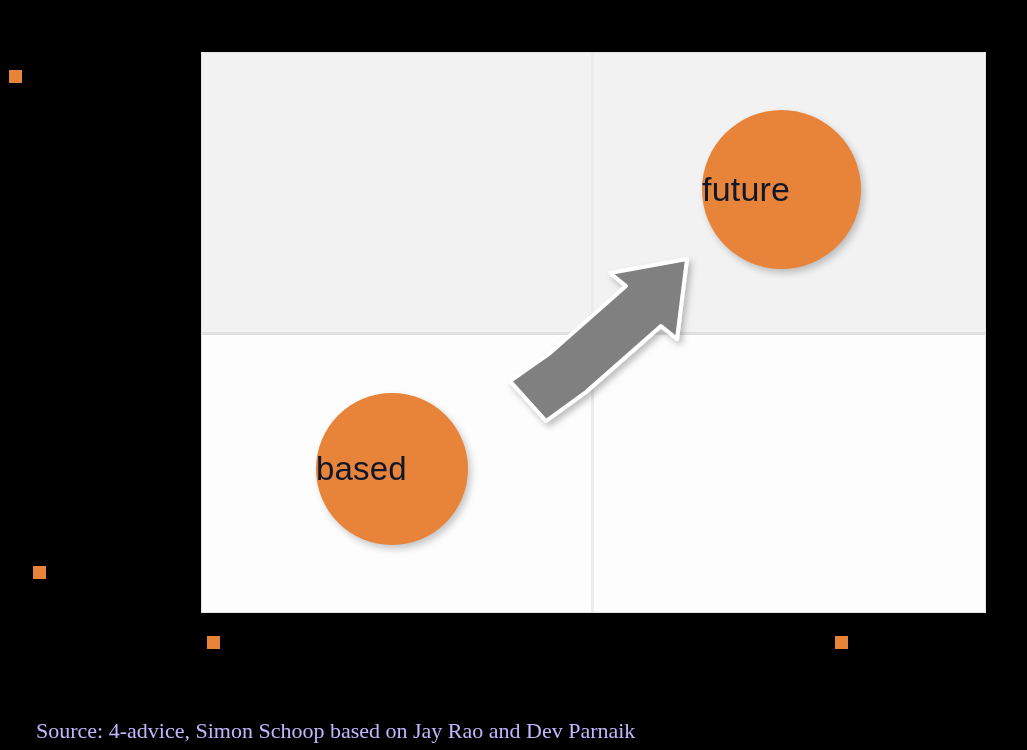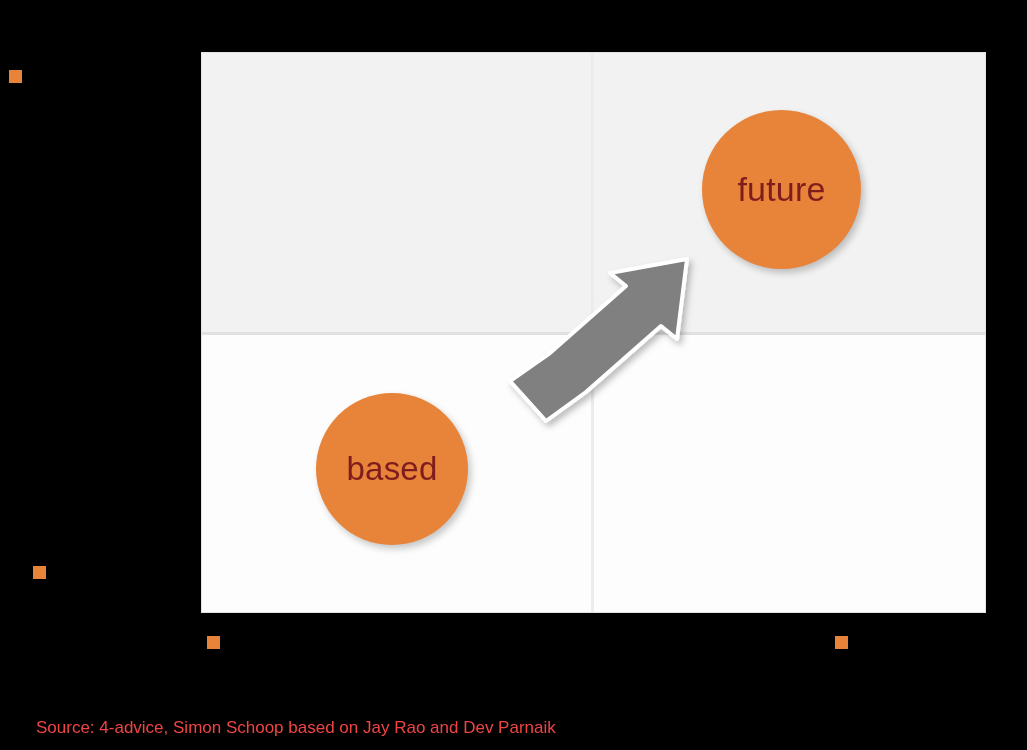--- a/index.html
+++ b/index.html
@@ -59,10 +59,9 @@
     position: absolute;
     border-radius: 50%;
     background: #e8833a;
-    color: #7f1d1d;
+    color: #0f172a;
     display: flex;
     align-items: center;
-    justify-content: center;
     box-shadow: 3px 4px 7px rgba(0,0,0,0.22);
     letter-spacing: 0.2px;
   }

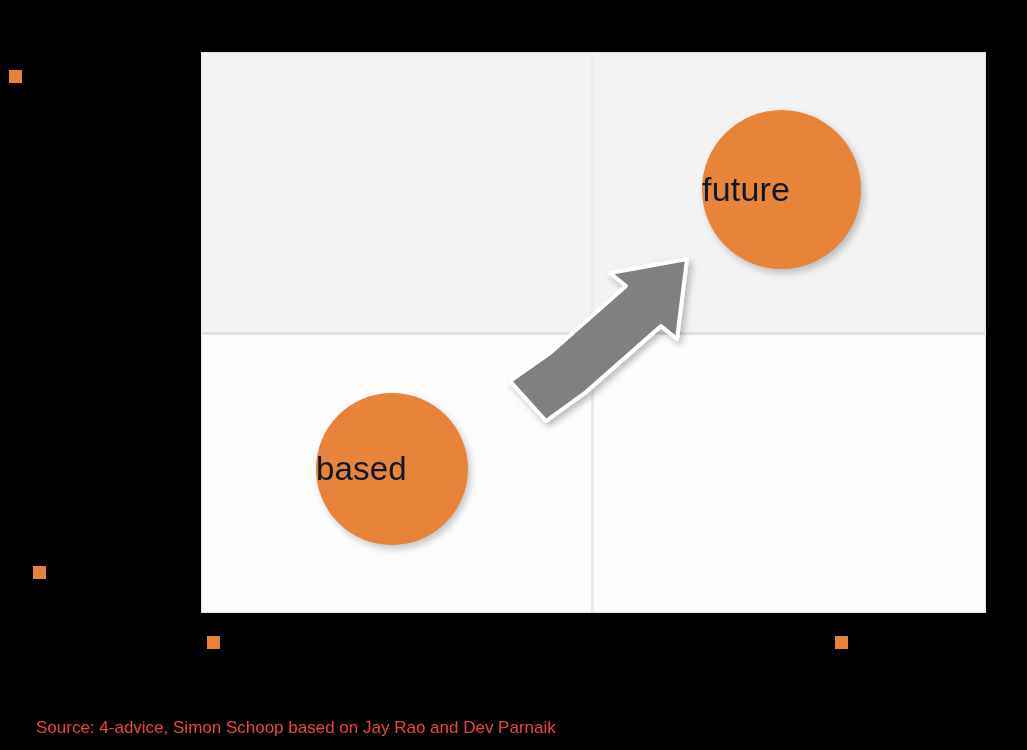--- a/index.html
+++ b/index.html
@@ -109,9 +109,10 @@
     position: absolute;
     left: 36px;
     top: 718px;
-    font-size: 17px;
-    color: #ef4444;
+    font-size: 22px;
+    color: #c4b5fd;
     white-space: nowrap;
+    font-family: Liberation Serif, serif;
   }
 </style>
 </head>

***

▸ Task instructions: Filter the listing for the word "center" and copy every line that holds it.

▸ Your response:
     align-items: center;
-    justify-content: center;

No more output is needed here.